§ WHAT THIS TASK INVOLVES: Nothing outside the range below should be printed. Output exactly the lines from the line with "order date: 2024-03-19 -> 2024-03-21" to the line with "511 E. Frances", both included.

§ GIVEN ENTRIES:
[Start of Attachment]

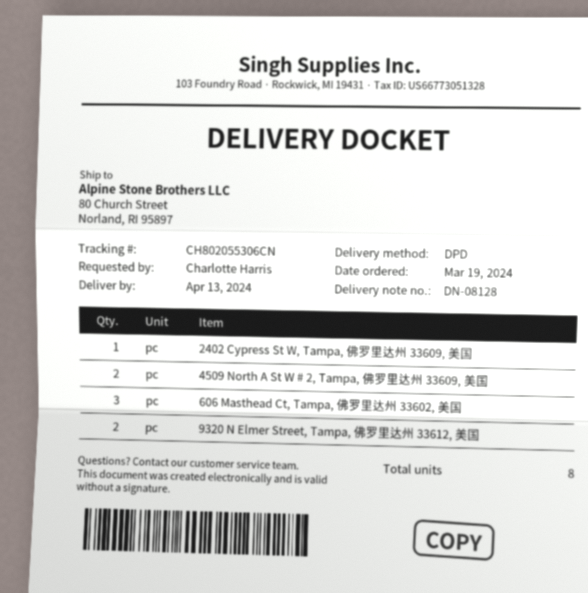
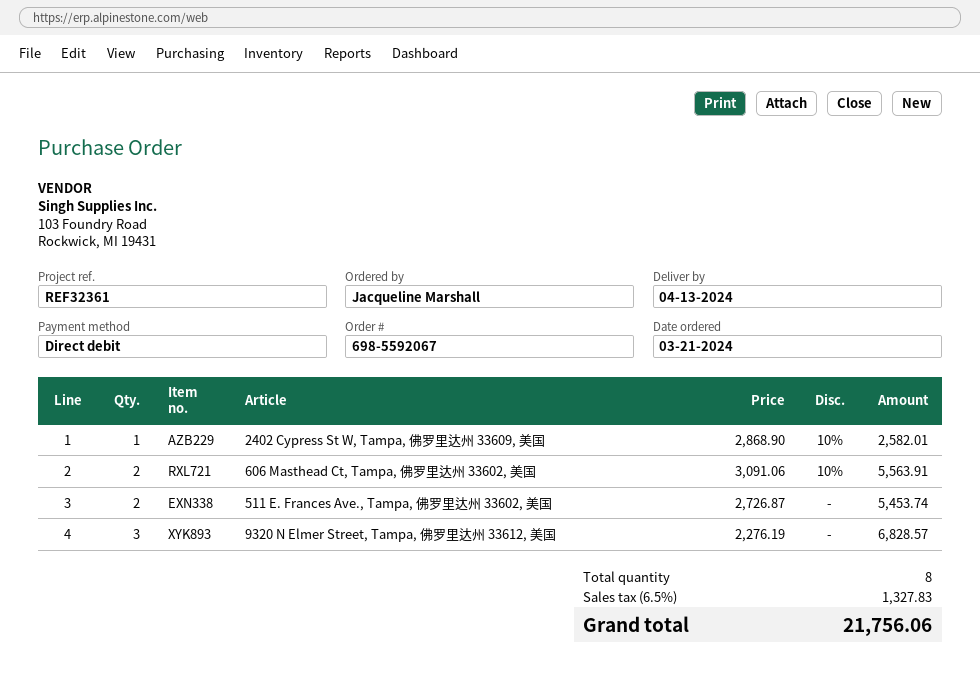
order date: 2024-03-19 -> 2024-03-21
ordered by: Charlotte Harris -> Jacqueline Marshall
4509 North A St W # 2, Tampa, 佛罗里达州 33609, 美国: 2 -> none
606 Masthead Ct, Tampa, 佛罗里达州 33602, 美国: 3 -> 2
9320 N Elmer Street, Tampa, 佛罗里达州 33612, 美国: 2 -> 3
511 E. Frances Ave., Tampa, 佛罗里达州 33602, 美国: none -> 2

[End of Attachment]
[Start of Attachment]

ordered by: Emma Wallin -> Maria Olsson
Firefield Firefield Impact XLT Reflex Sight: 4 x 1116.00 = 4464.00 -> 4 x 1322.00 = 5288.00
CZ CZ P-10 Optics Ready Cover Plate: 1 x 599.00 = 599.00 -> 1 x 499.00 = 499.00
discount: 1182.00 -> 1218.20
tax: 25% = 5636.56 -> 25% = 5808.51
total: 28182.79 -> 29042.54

[End of Attachment]
[Start of Attachment]

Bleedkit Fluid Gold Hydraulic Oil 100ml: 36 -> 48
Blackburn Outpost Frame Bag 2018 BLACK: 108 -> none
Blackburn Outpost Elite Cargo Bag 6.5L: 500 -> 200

[End of Attachment]

§ TASK OUTPUT:
order date: 2024-03-19 -> 2024-03-21
ordered by: Charlotte Harris -> Jacqueline Marshall
4509 North A St W # 2, Tampa, 佛罗里达州 33609, 美国: 2 -> none
606 Masthead Ct, Tampa, 佛罗里达州 33602, 美国: 3 -> 2
9320 N Elmer Street, Tampa, 佛罗里达州 33612, 美国: 2 -> 3
511 E. Frances Ave., Tampa, 佛罗里达州 33602, 美国: none -> 2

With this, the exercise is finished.